Studying the effects of tea is difficult because the pattern of consumption varies from country to country -- and even within countries. And understanding the long-term health effects of tea requires long-term studies, she says.

In spite of the difficulties, there is a "large and convincing body of evidence that tea is chemo-preventive," Arab tells WebMD. "What has impressed me most recently is the accumulating evidence of tea's protective role in prostate cancer."

And now Arab says she and other tea researchers are seeing a protective effect against colon and rectal cancer among tea drinkers in Russia.

With regard to heart disease, Arab says a recent analysis pooling the results of 12 studies looking at tea consumption in a quarter million people, found that people who drink more green tea than others have less incidence of heart attack. Intriguingly, that effect was greater in Europe than in the U.S., she says.

Tea advocates say most of the health effects derive from "polyphenols," which are the antioxidants in tea. Weisburger explains that it is the oxidized form of cholesterol, for instance, that damages the surfaces of veins and arteries, leading to heart disease. "It turns out that polyphenols in tea prevent oxidation," Weisburger tells WebMD.

Weisburger was keynote speaker at this year's International Scientific Symposium on Tea and Human Health, sponsored by the U.S. Tea Council in Washington. A similar symposium will be held again next year, he tells WebMD.

The American Cancer Society has weighed in with a cautious statement on tea as a cancer preventive. Some animal studies have been shown to reduce risk, "but beneficial effects in people are not proven," according to a 1996 ACS statement on the subject.

"It's only in the last 10 year that Western science has tried to look at antioxidant activities of tea," says Dave Ringer, PhD, scientific program director at the ACS. "It's a young science. Generally, it is felt that tea can inhibit the initiation of cancer and delay its progression in animal studies.
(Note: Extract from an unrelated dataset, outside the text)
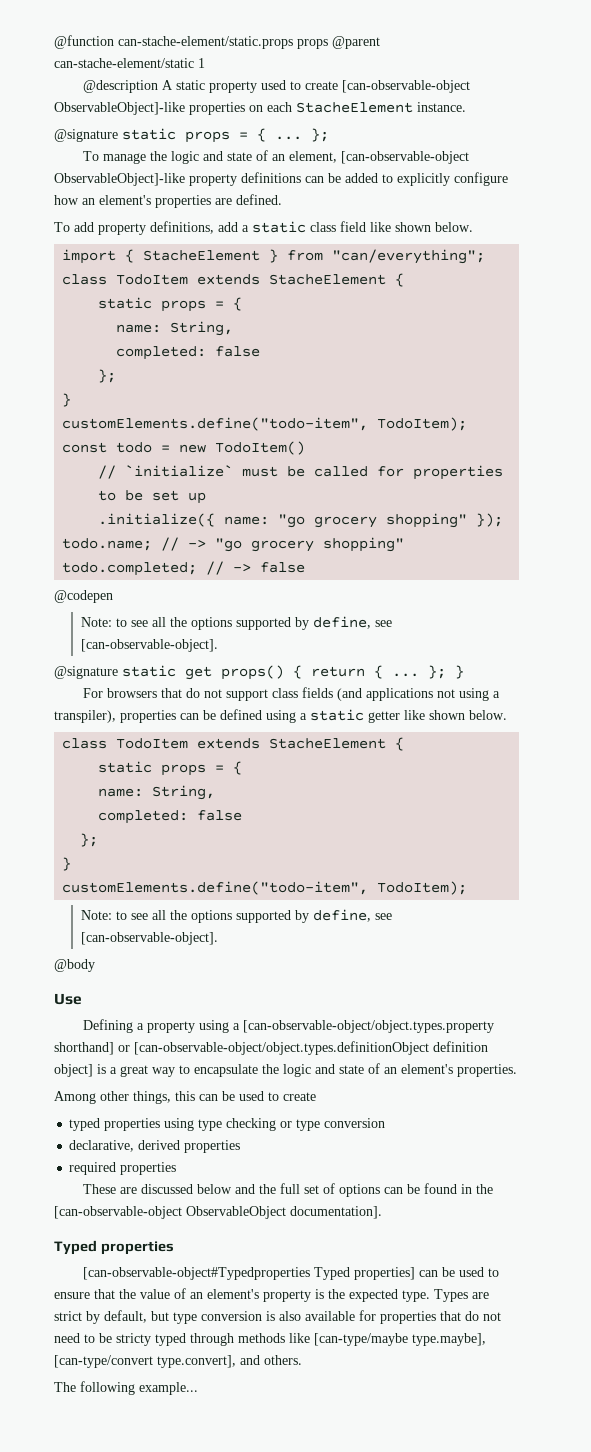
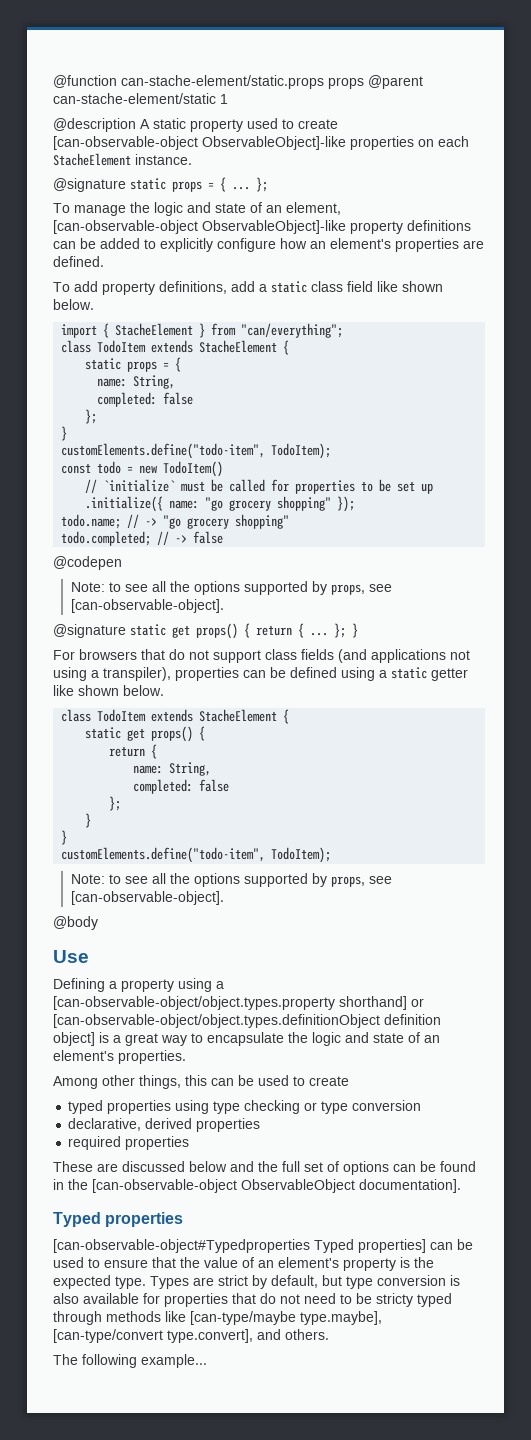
[312,616,371,629] define, -> [330,584,365,595] props,
[161,761,243,776] [98,785,216,800] [98,810,243,824] [80,833,99,847] [62,857,72,871] props = { // name: String, // completed: false // }; // } -> [127,726,206,742] [109,744,158,759] [133,762,212,776] [133,779,230,794] [109,796,122,811] [85,813,92,828] [61,830,68,845] get props() { // return { // name: String, // completed: false // }; // } // }
[312,909,371,922] define, -> [330,876,365,887] props,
But we don't really have large well-controlled epidemiological studies to look at this yet [in humans], because you need to correct for the effects of other dietary components."

Dean Ornish, MD, says he believes some prominent medical journals, like The New England Journal of Medicine, have a bias against studies showing positive benefits of alternative treatments. Meanwhile, the "performance bar" for studies showing the positive effects of a pill or biomedical procedure is liable to be much lower, Ornish suggests.

Between a drug -- whose side effects may be known or unknown -- and a cup of tea, which is the more radical intervention, asks Ornish, director of the nonprofit Preventive Medicine Research Institute, in Sausalito, Calif., and clinical professor of medicine at the University of California School of Medicine.

Ultimately, the best reason to drink tea -- whatever its real benefits -- may be that it tastes good and there's virtually nothing wrong with it, he says.

"My attitude is if there is a potential benefit, even if not yet fully proven, and the downside is minimal if at all, why not do it?" says Ornish.

So drink up, by all means. Alvaro Viljoen, of South Africa, downs six to seven cups of Rooibos a day.

"It's nice to have before you go to bed, as well," he says. "It's very relaxing, with a bit of lemon."